*** Opening of RECORDED DATA ***

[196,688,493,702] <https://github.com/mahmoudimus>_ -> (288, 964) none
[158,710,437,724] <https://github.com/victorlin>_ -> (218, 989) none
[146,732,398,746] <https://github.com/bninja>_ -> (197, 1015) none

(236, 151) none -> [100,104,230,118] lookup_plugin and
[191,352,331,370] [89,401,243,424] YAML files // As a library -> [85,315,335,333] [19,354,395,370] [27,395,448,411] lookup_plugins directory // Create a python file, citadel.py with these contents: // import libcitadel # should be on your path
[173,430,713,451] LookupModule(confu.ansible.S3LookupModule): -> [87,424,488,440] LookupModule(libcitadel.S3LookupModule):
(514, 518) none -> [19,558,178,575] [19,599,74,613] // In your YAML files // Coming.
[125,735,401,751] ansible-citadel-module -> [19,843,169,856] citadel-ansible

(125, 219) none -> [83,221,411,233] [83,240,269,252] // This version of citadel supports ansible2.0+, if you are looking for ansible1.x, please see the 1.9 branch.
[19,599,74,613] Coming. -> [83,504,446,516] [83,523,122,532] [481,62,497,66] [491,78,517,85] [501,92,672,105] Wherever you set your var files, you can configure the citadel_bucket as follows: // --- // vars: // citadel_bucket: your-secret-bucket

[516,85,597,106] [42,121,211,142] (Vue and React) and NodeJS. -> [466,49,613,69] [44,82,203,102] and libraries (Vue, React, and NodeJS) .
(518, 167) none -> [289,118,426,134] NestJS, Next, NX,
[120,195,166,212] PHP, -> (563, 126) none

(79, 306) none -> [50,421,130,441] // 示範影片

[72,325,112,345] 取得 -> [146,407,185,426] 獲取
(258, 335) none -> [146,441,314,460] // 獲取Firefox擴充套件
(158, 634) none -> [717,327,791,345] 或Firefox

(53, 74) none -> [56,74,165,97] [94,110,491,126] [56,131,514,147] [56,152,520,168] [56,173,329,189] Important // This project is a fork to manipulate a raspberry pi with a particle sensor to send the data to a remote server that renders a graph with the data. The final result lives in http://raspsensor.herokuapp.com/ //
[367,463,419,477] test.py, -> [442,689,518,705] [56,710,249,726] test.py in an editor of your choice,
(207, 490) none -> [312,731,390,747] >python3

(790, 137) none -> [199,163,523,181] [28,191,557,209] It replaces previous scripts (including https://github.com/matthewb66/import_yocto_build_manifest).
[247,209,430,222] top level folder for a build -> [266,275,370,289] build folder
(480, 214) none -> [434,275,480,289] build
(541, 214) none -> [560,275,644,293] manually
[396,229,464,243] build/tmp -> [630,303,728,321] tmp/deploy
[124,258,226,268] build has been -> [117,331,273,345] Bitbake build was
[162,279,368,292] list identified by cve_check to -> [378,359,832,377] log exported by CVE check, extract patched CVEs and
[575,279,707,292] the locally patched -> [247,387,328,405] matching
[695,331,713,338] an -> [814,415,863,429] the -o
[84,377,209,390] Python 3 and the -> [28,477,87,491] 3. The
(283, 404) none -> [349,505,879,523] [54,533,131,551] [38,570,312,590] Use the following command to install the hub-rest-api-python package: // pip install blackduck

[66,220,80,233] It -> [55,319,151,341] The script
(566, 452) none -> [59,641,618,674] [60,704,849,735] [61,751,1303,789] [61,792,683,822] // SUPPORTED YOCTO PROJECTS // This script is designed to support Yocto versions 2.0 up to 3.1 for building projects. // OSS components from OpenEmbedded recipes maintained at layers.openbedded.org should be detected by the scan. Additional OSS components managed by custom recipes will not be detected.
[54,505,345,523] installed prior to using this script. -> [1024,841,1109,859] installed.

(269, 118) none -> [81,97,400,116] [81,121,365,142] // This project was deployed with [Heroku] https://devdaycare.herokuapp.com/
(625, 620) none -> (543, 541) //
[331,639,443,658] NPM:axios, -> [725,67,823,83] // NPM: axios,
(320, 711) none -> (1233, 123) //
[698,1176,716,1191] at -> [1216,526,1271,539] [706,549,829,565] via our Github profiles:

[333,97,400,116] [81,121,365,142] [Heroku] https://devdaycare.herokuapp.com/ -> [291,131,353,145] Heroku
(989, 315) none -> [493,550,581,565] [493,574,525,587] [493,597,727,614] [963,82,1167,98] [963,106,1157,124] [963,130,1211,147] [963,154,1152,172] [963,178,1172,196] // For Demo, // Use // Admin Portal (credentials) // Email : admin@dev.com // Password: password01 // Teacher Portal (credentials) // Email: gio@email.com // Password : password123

*** Close of RECORDED DATA ***

**TASK GOAL**
Of the entries listed above, reproduce only the lines starting at the line containing "(514, 518) none" and ending at the line containing "[162,279,368,292] list identified". Include both, exactly as they stand.

**RESPONSE FOR THIS EXERCISE**
(514, 518) none -> [19,558,178,575] [19,599,74,613] // In your YAML files // Coming.
[125,735,401,751] ansible-citadel-module -> [19,843,169,856] citadel-ansible

(125, 219) none -> [83,221,411,233] [83,240,269,252] // This version of citadel supports ansible2.0+, if you are looking for ansible1.x, please see the 1.9 branch.
[19,599,74,613] Coming. -> [83,504,446,516] [83,523,122,532] [481,62,497,66] [491,78,517,85] [501,92,672,105] Wherever you set your var files, you can configure the citadel_bucket as follows: // --- // vars: // citadel_bucket: your-secret-bucket

[516,85,597,106] [42,121,211,142] (Vue and React) and NodeJS. -> [466,49,613,69] [44,82,203,102] and libraries (Vue, React, and NodeJS) .
(518, 167) none -> [289,118,426,134] NestJS, Next, NX,
[120,195,166,212] PHP, -> (563, 126) none

(79, 306) none -> [50,421,130,441] // 示範影片

[72,325,112,345] 取得 -> [146,407,185,426] 獲取
(258, 335) none -> [146,441,314,460] // 獲取Firefox擴充套件
(158, 634) none -> [717,327,791,345] 或Firefox

(53, 74) none -> [56,74,165,97] [94,110,491,126] [56,131,514,147] [56,152,520,168] [56,173,329,189] Important // This project is a fork to manipulate a raspberry pi with a particle sensor to send the data to a remote server that renders a graph with the data. The final result lives in http://raspsensor.herokuapp.com/ //
[367,463,419,477] test.py, -> [442,689,518,705] [56,710,249,726] test.py in an editor of your choice,
(207, 490) none -> [312,731,390,747] >python3

(790, 137) none -> [199,163,523,181] [28,191,557,209] It replaces previous scripts (including https://github.com/matthewb66/import_yocto_build_manifest).
[247,209,430,222] top level folder for a build -> [266,275,370,289] build folder
(480, 214) none -> [434,275,480,289] build
(541, 214) none -> [560,275,644,293] manually
[396,229,464,243] build/tmp -> [630,303,728,321] tmp/deploy
[124,258,226,268] build has been -> [117,331,273,345] Bitbake build was
[162,279,368,292] list identified by cve_check to -> [378,359,832,377] log exported by CVE check, extract patched CVEs and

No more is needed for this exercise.